12:37 Amanda Hammett: It is.

12:39 Janet Hart: Surprising.

12:40 Amanda Hammett: Actually, on this same very topic, I interviewed someone earlier this week and she is a sales leader and she's managing a team and one of the things that she had to learn early in her career is to stop apologizing. And she's like, "I teach that and I coach that to new sales reps all the time." She's like, "There's obviously a time and a place where you do need to apologize," but she's like, "You're walking down the hall and somebody's looking on their phone and not paying attention, they bump into you, you don't need to apologize for that." She gave three or four other examples and I was like, "I do that, I do that." [chuckle] So, yeah, I love it. That's fantastic, that is really fantastic. So you mentioned earlier and I'd like to revisit your mentor or another mentor or boss. So is there anything that your boss, current boss, old boss, mentor, co-workers have done that have really kept you engaged and productive and wanting to just keep driving forward?

13:42 Janet Hart: Yeah, so I will say the mentor that I mentioned previously, he was very good about helping me understand the connection of my work to the long-term impact on the business. So not only was I able to learn and add skills but also demonstrated proof and evidence of additional incremental revenue I was able to drive or cost savings and efficiency, and really being able to quantify things.

14:11 Amanda Hammett: That is fantastic.

14:12 Janet Hart: Yeah, and so everything I am doing, it does matter and here's how. Here's how we can show that. So that's what has been really important to me, I really love to see that my work at the end impacts the customer or the company ideally both to the mutual benefit.

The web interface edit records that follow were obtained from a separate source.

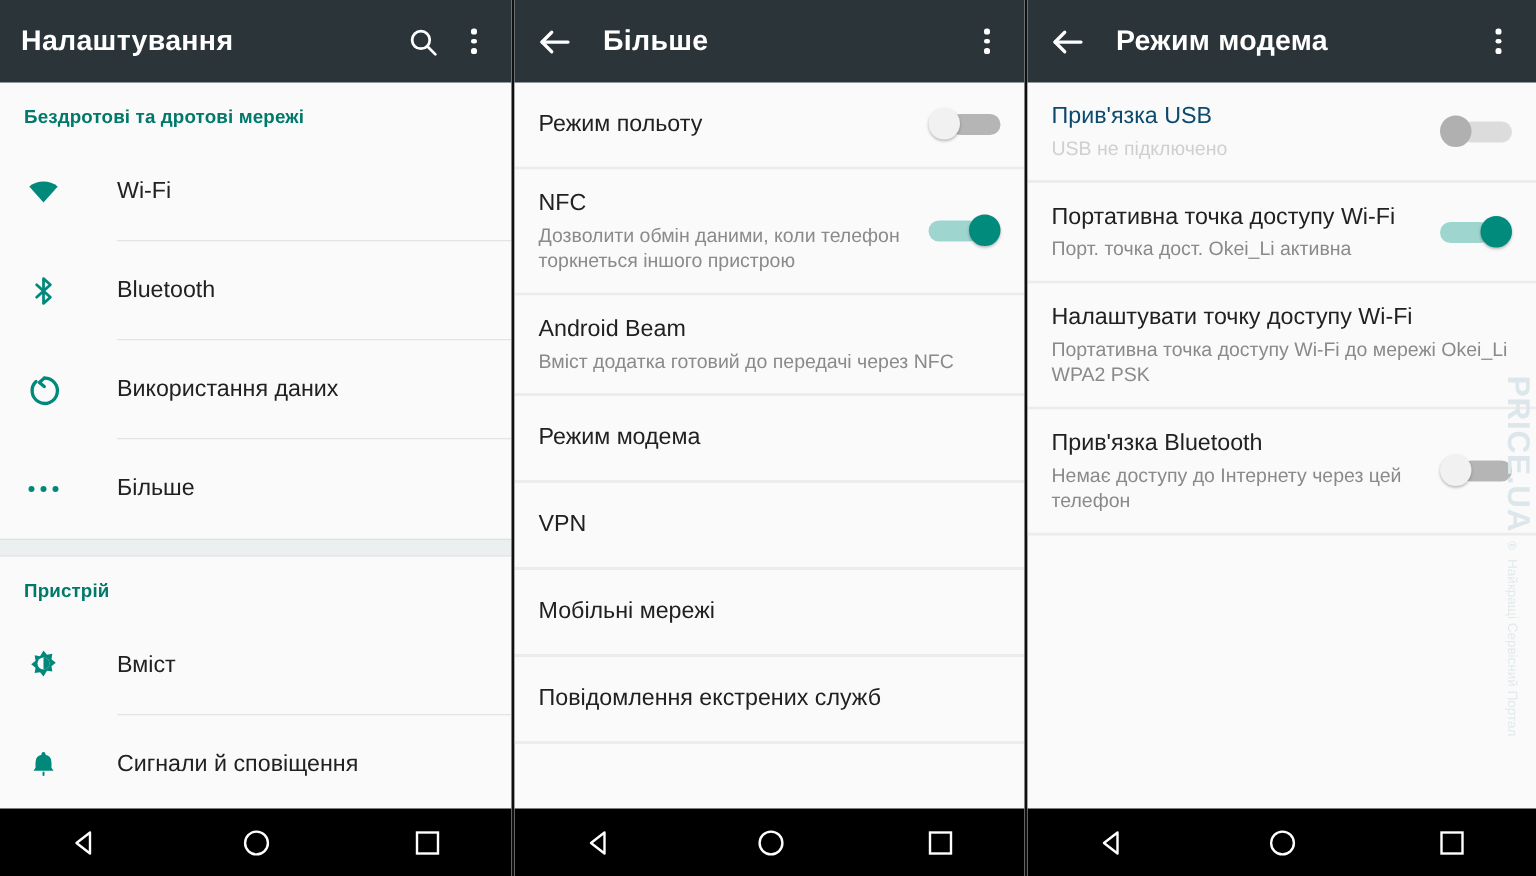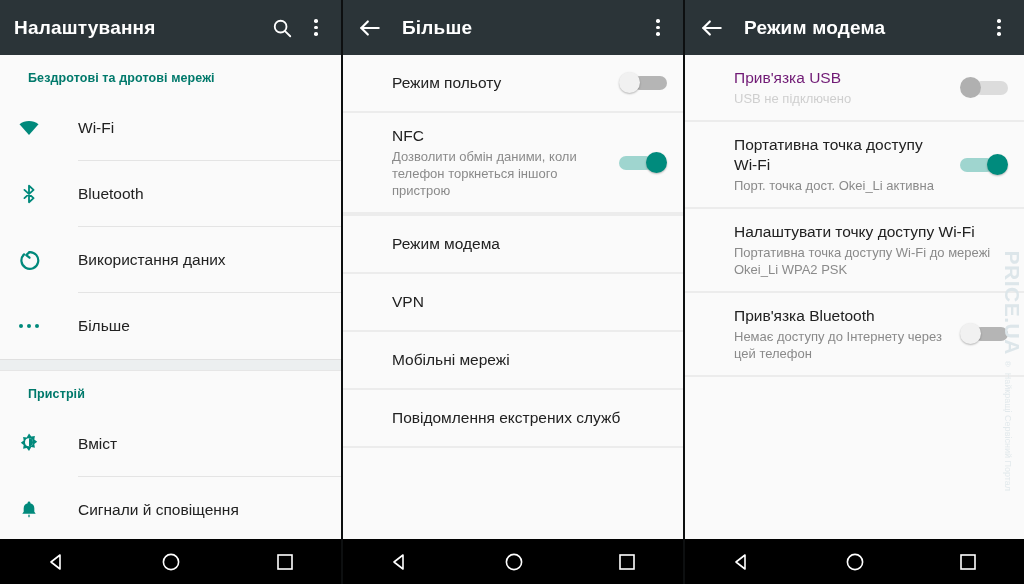"Бездротові та дротові мережі" .sec-header { margin-left: 12px -> none }
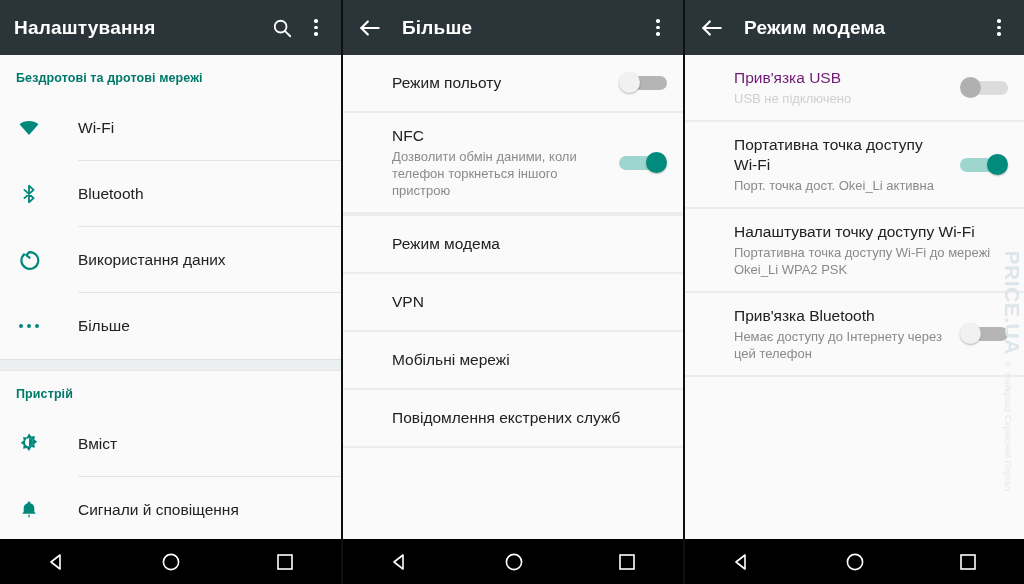"Режим польоту" .row2 { margin-left: 33px -> none }
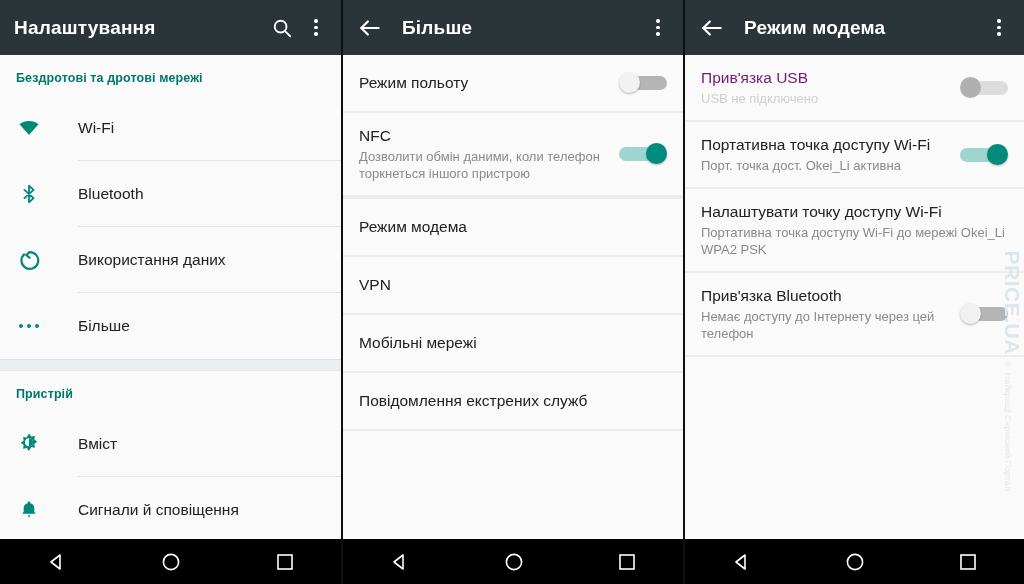"Прив'язка USB" .row2.disabled .t-title { color: #701a75 -> #0c4a6e }
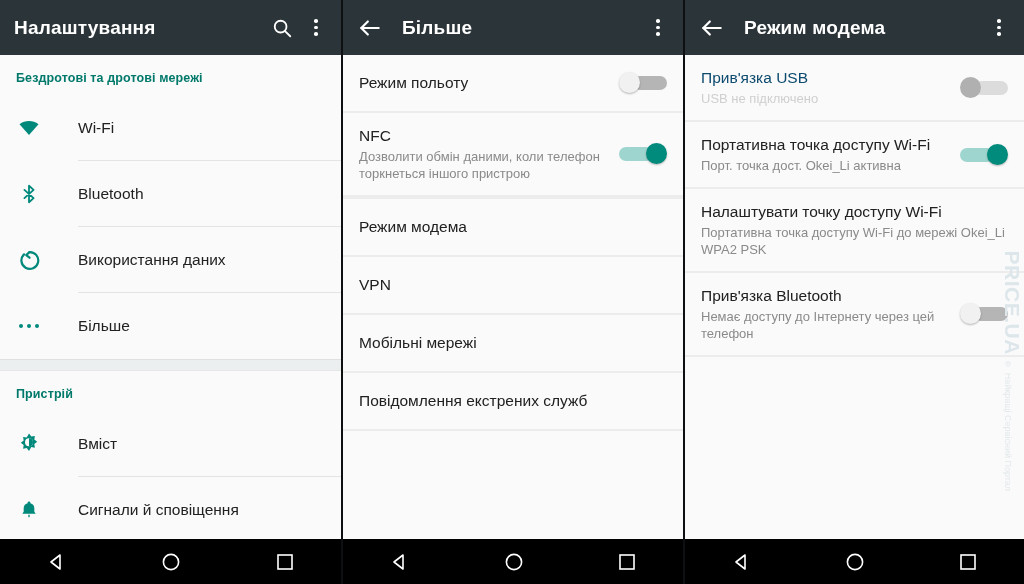"Android Beam" div.row2 { html: none -> <div> <span> <span>Android Beam</span> <span>Вміст додатка готовий до передачі через NFC</span> </span> </div> }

And I'll say something else that I think is important in my current team is really flexibility. Understanding that life is more integrated with work. And so, sometimes you have appointments with children, and you're taking care of that, but then you're getting online whenever you can. You're getting the work done, and that is what matters more than clocking in at particular times. That's one thing, and then I'll also say, more importantly than that is really safety, to be able to experiment and fail at things and really try and grow. Everything doesn't need to be studied until you know it's going to be perfect before you do it. Some things we should probably just go ahead and do it and see what happens. And so I think that that's a great culture where you can learn, and you might have some positive surprises that you if you had studied further wouldn't get. I'd say just to recap, like tying my work to impact, flexibility of schedule, and safety to experiment and fail, or really succeed.

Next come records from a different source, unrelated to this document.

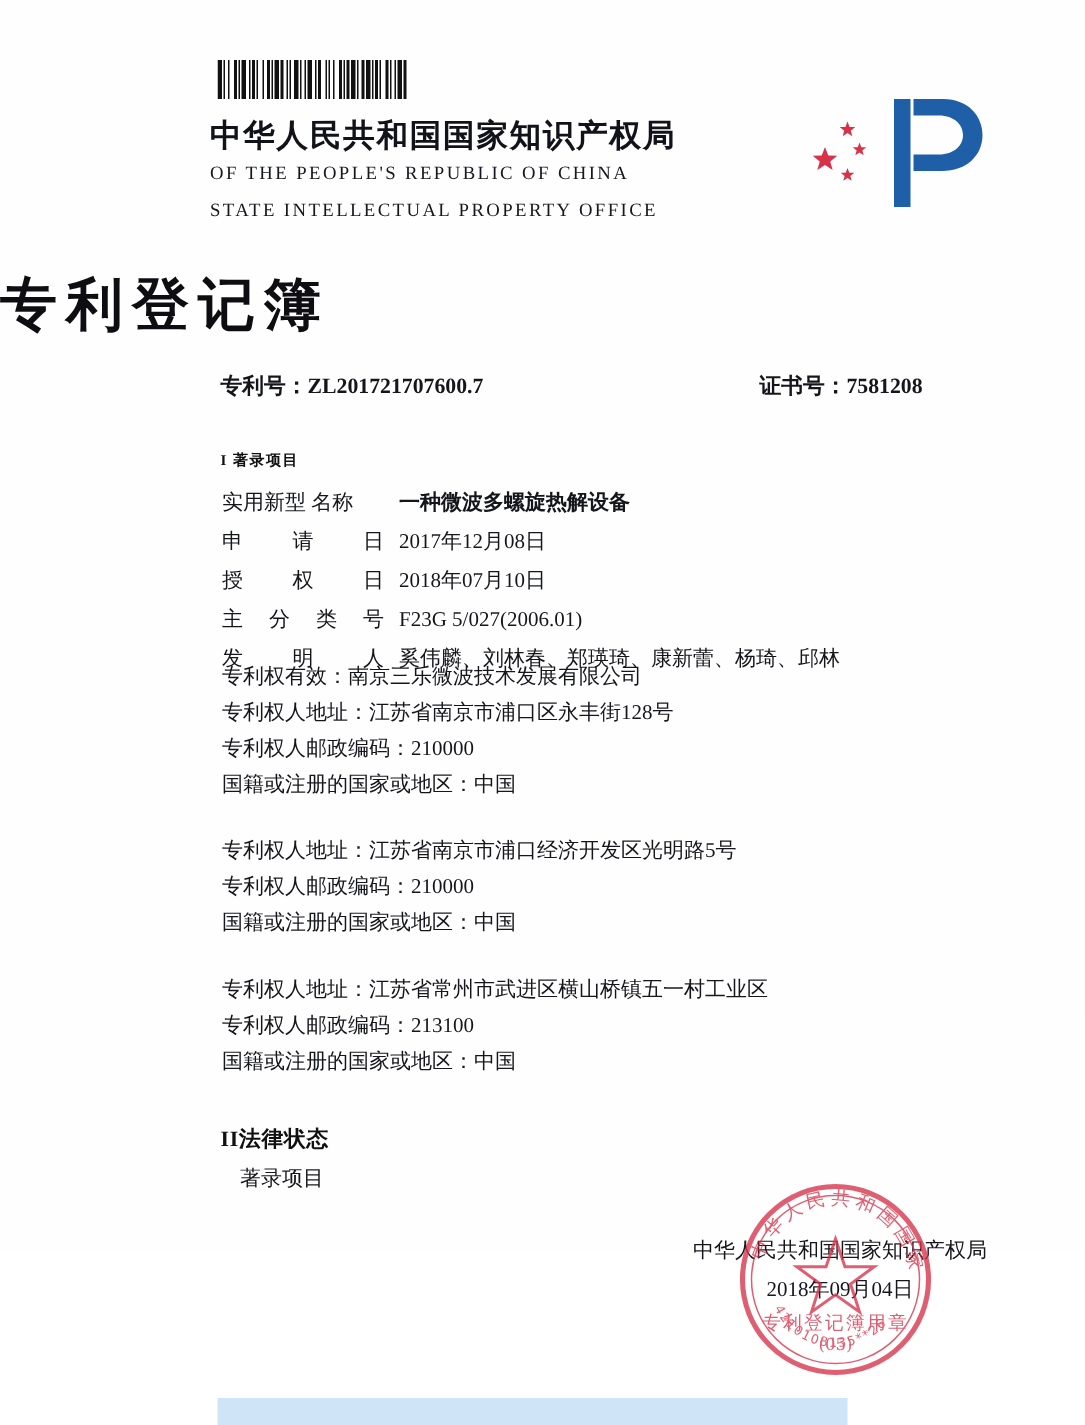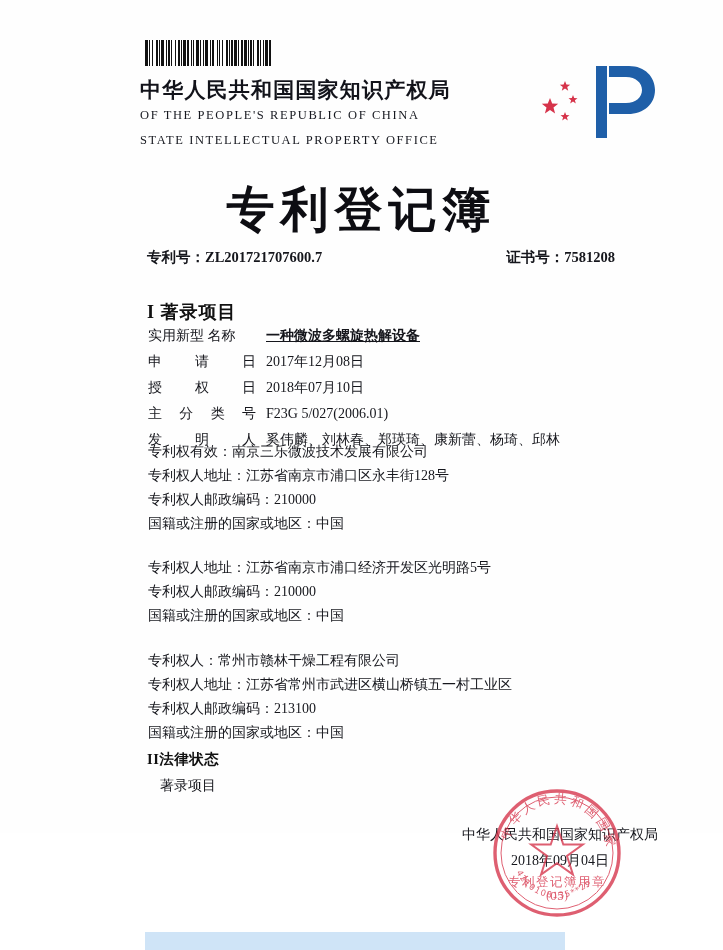"专利登记簿" .doc-title { font-size: 48px -> 38px; text-align: center -> none }
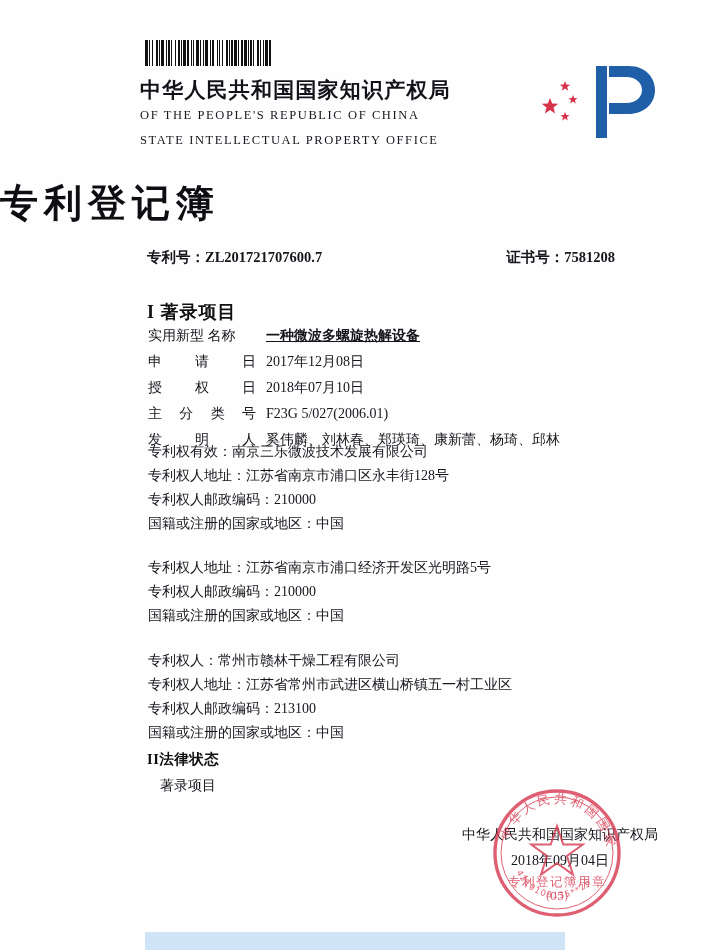"I 著录项目" .sec-1-title { font-size: 18px -> 10px }
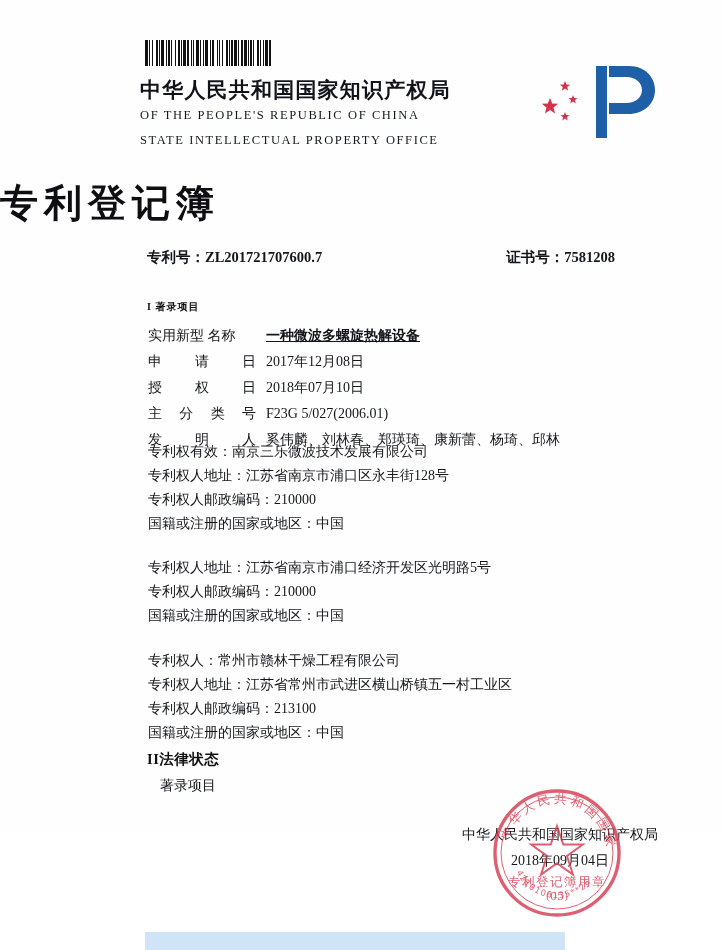"一种微波多螺旋热解设备" .field-value.bold { text-decoration: underline -> none }
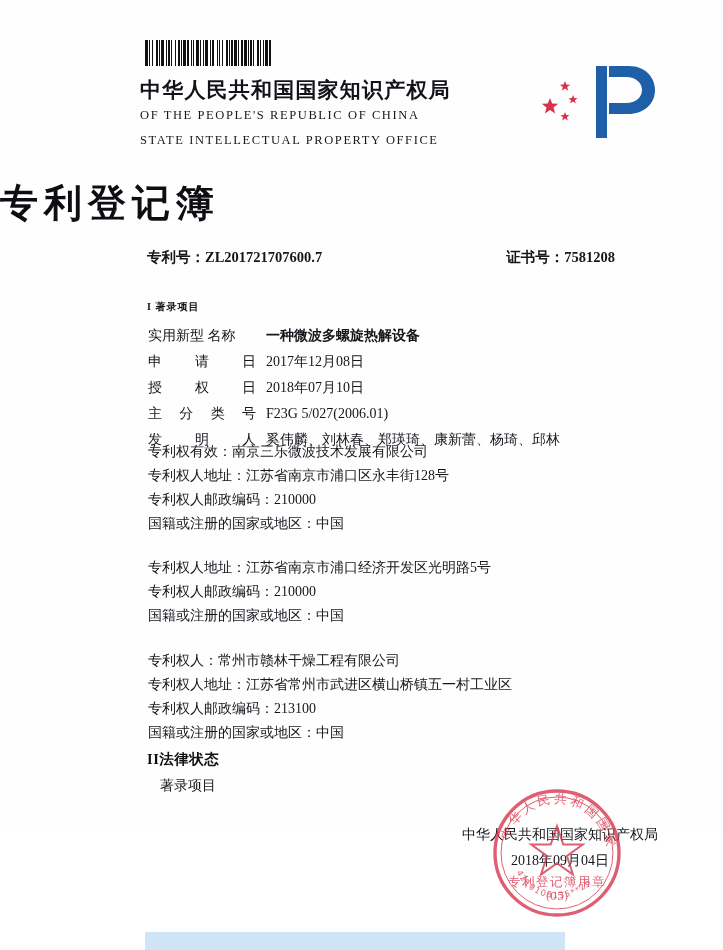"专利权人：常州市赣林干燥工程有限公司" div.holder-line { html: <div>专利权人：常州市赣林干燥工程有限公司</div> -> none }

15:43 Amanda Hammett: That's awesome, I love companies that really encourage that failure piece because, honestly, that is something that millennials did not grow up with in their educational experience, and our culture just didn't support that, that thought process. But now, in order to be successful, in order to innovate, we've got to do that and you guys are the kings and queens of innovation over there. So [chuckle] you gotta expect this is... You're gonna have some great successes and you're gonna have some failures, and that's okay.

16:17 Janet Hart: Yeah.

16:18 Amanda Hammett: I love it.

16:19 Janet Hart: Yeah, failure's scary, it's not fun, but you don't learn, really, if you don't try.

16:26 Amanda Hammett: No, yeah, you're absolutely correct. Alright, I gotta ask. You've worked for some really fantastic companies and you've had multiple jobs, especially at Blackbaud. When you were going through that interview process for any of those positions, do you feel like there was anything in particular about you or a way that you talked about yourself or anything, your resume, whatever, is there anything that really made you stand out to a hiring manager?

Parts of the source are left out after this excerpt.